Detected change data:
========================

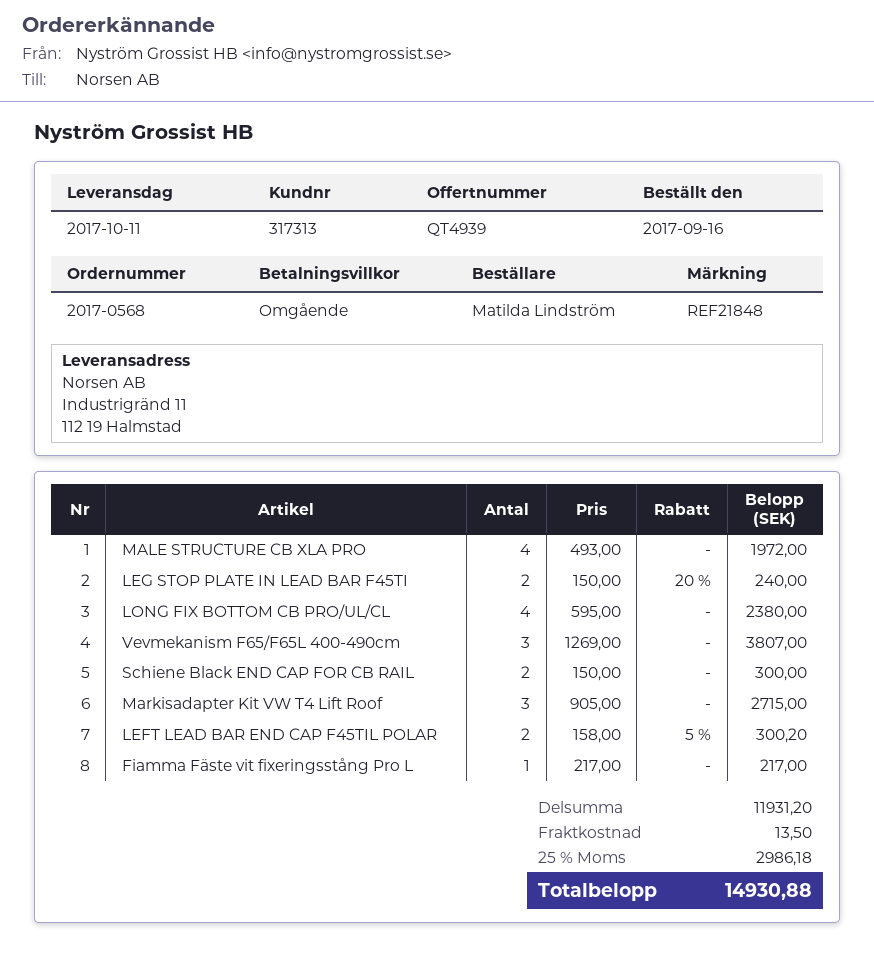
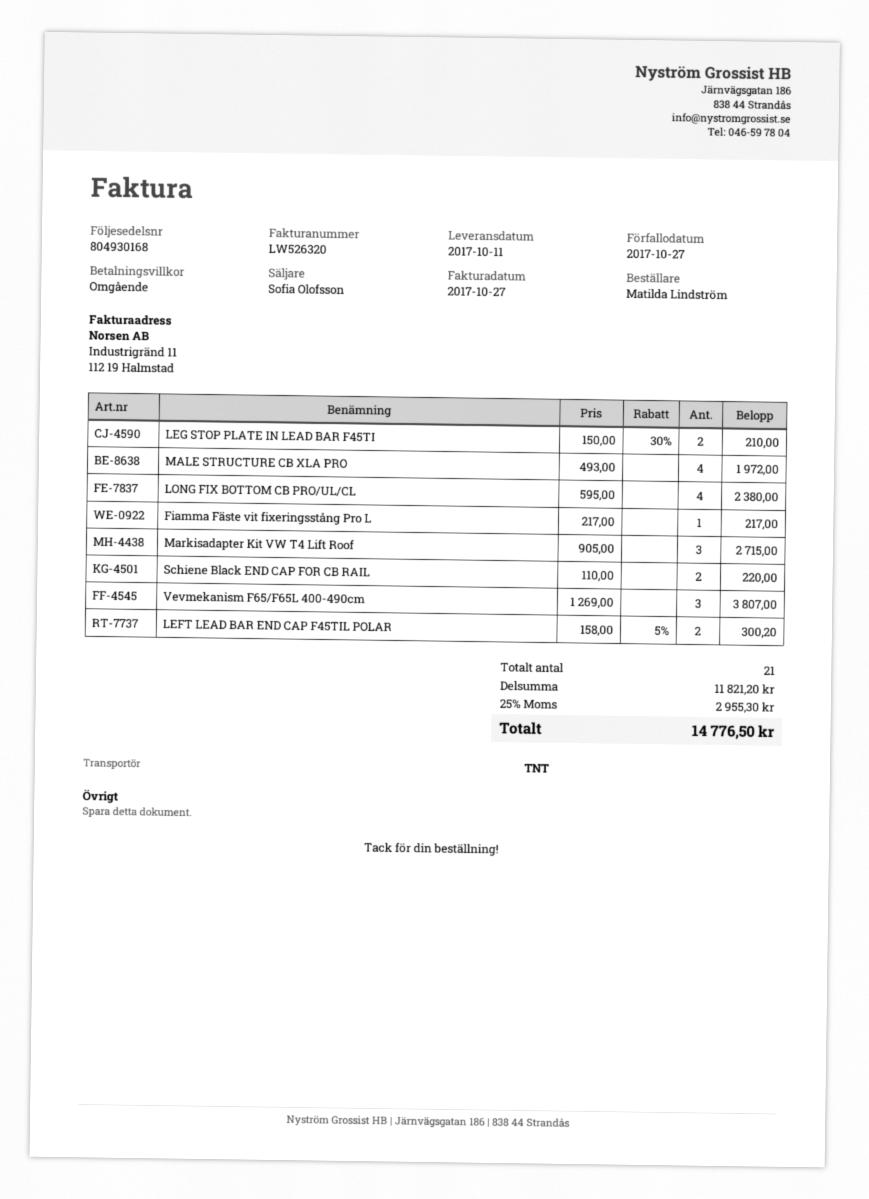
LEG STOP PLATE IN LEAD BAR F45TI: 2 x 150.00 - 20% = 240.00 -> 2 x 150.00 - 30% = 210.00
Schiene Black END CAP FOR CB RAIL: 2 x 150.00 = 300.00 -> 2 x 110.00 = 220.00
subtotal: 11931.20 -> 11821.20
shipping: 13.50 -> none
tax: 25% = 2986.18 -> 25% = 2955.30
total: 14930.88 -> 14776.50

========================

Pictures aside, restate all of the entries exactly.

LEG STOP PLATE IN LEAD BAR F45TI: 2 x 150.00 - 20% = 240.00 -> 2 x 150.00 - 30% = 210.00
Schiene Black END CAP FOR CB RAIL: 2 x 150.00 = 300.00 -> 2 x 110.00 = 220.00
subtotal: 11931.20 -> 11821.20
shipping: 13.50 -> none
tax: 25% = 2986.18 -> 25% = 2955.30
total: 14930.88 -> 14776.50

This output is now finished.